(TASK BRIEF) Search the data for the string "author" and copy each line where it turns up.

(SUPPLIED RECORDS)
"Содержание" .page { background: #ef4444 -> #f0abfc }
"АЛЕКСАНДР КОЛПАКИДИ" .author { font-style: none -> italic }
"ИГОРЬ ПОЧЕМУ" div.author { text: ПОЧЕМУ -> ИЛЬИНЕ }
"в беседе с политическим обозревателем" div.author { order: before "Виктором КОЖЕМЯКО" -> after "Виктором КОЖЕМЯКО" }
...
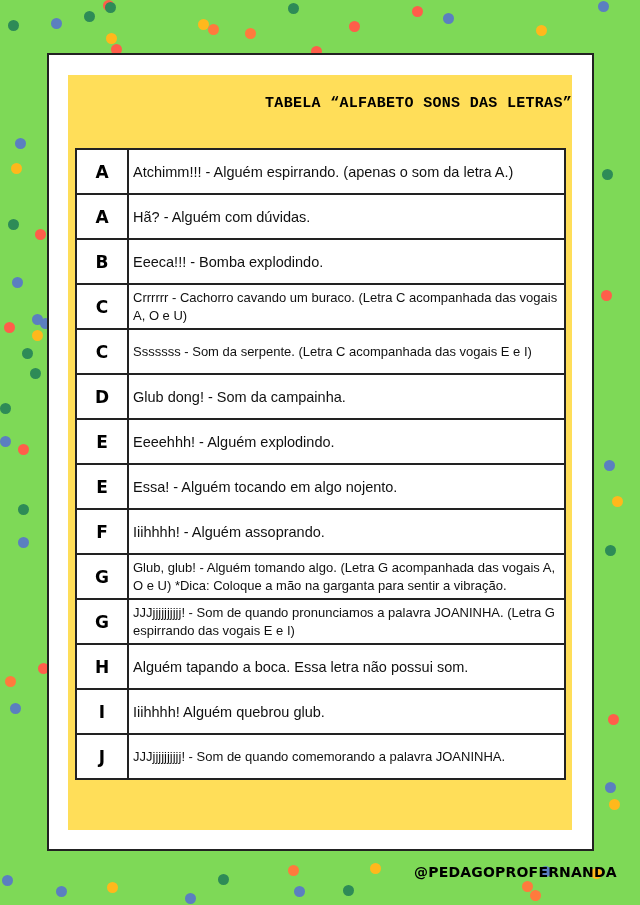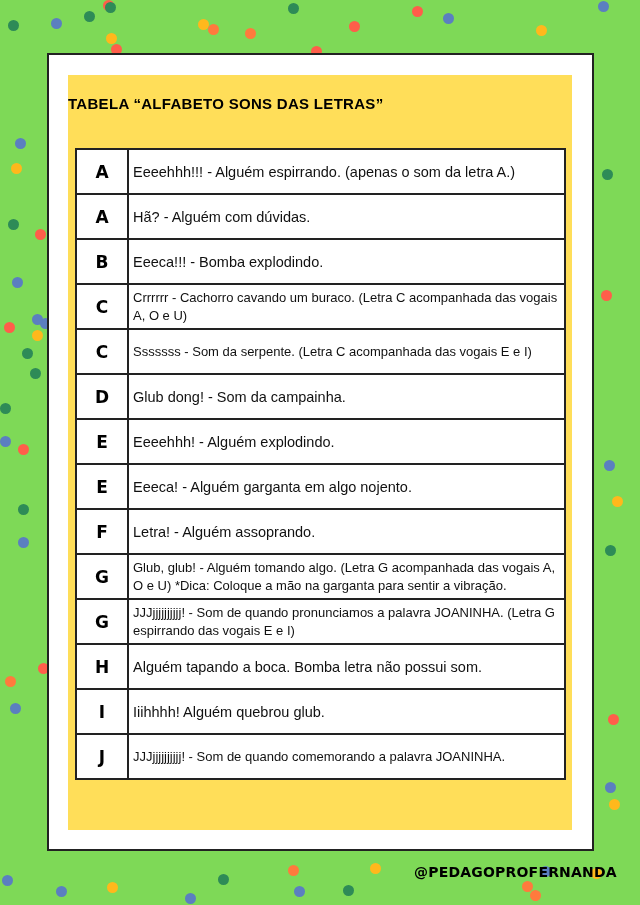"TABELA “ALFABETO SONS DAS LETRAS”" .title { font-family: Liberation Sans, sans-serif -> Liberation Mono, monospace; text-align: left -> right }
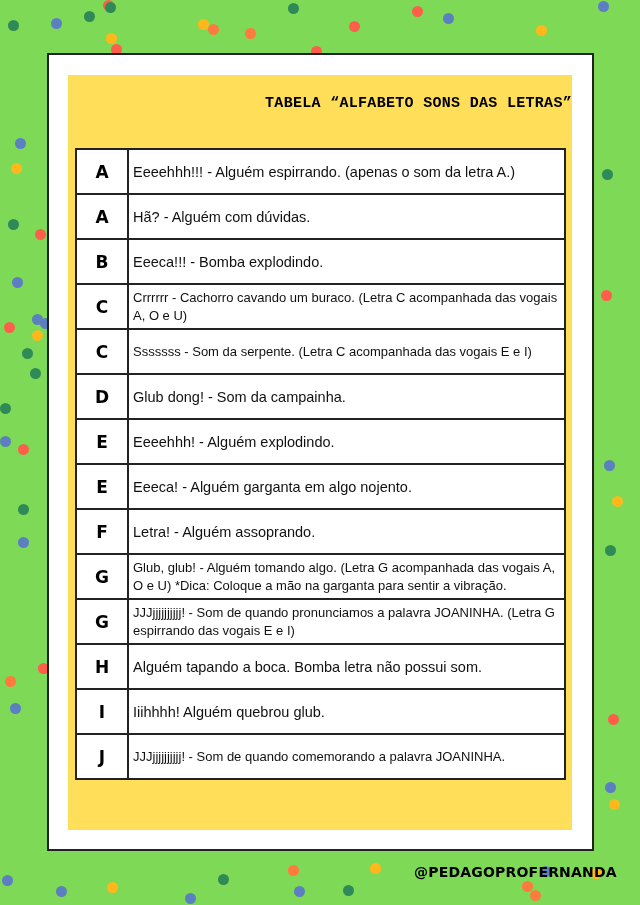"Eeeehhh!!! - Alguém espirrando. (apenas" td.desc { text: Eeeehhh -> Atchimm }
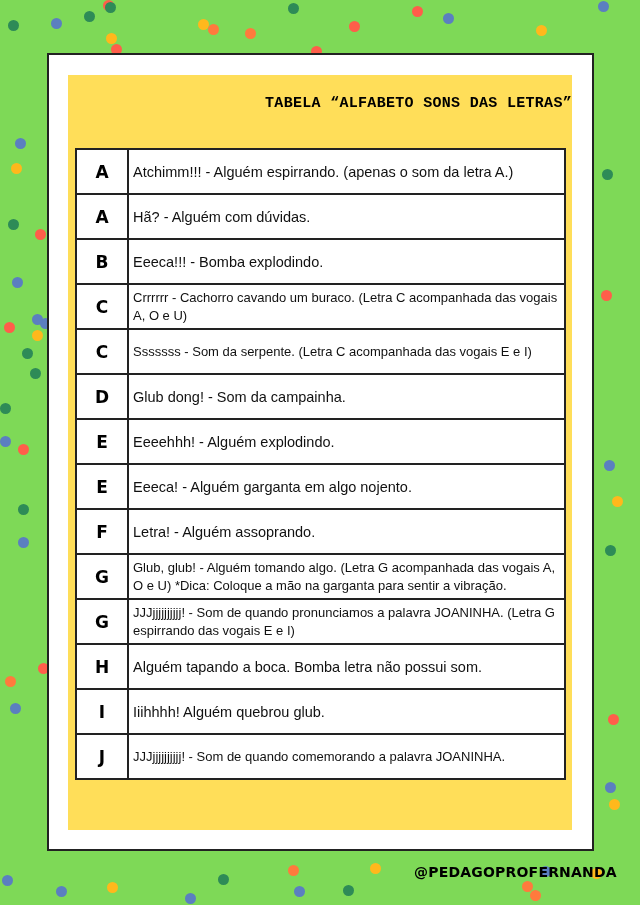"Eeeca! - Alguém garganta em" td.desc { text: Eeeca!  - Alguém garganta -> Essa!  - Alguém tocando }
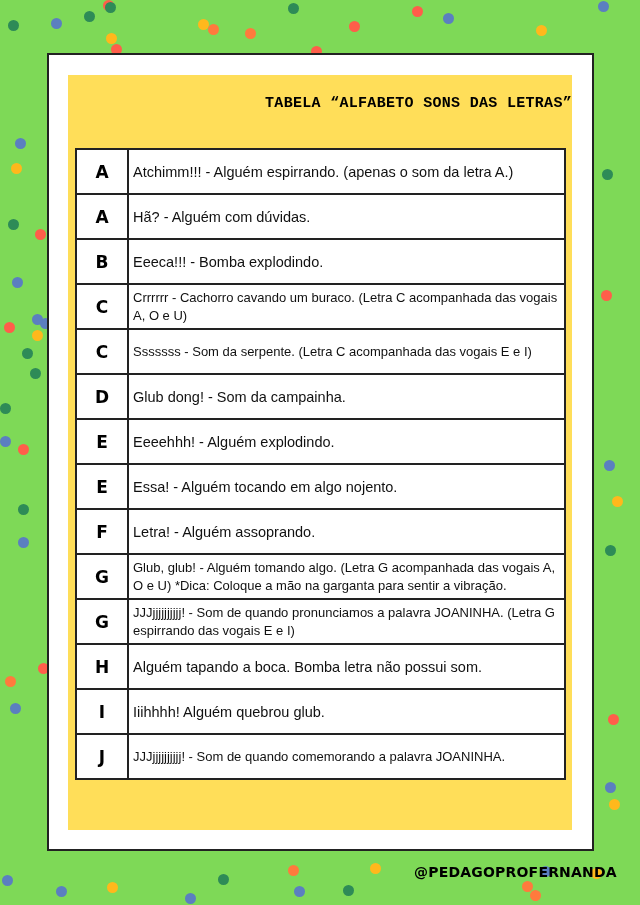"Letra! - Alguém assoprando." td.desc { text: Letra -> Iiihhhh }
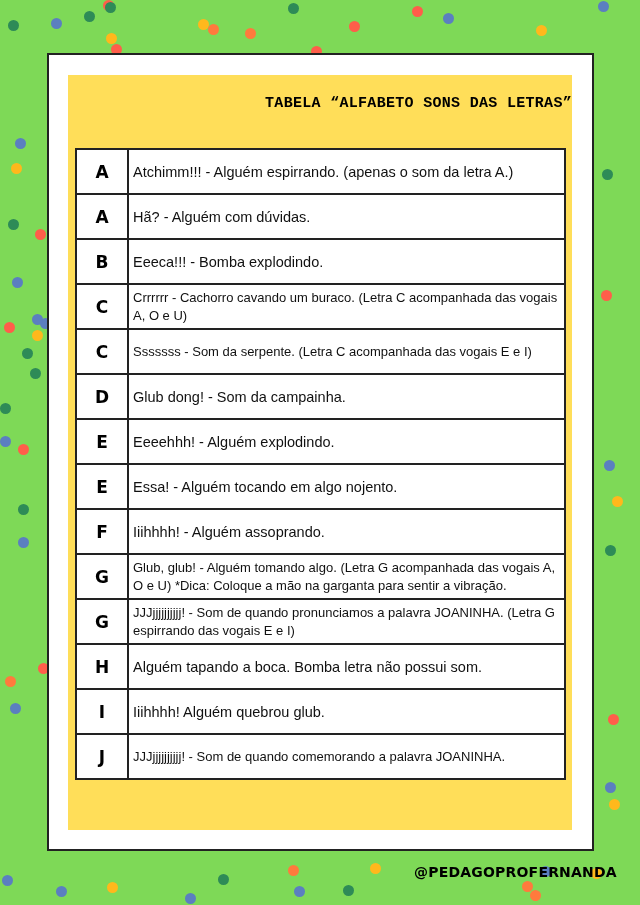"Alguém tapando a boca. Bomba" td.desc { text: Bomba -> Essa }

(EXERCISE OUTPUT)
"АЛЕКСАНДР КОЛПАКИДИ" .author { font-style: none -> italic }
"ИГОРЬ ПОЧЕМУ" div.author { text: ПОЧЕМУ -> ИЛЬИНЕ }
"в беседе с политическим обозревателем" div.author { order: before "Виктором КОЖЕМЯКО" -> after "Виктором КОЖЕМЯКО" }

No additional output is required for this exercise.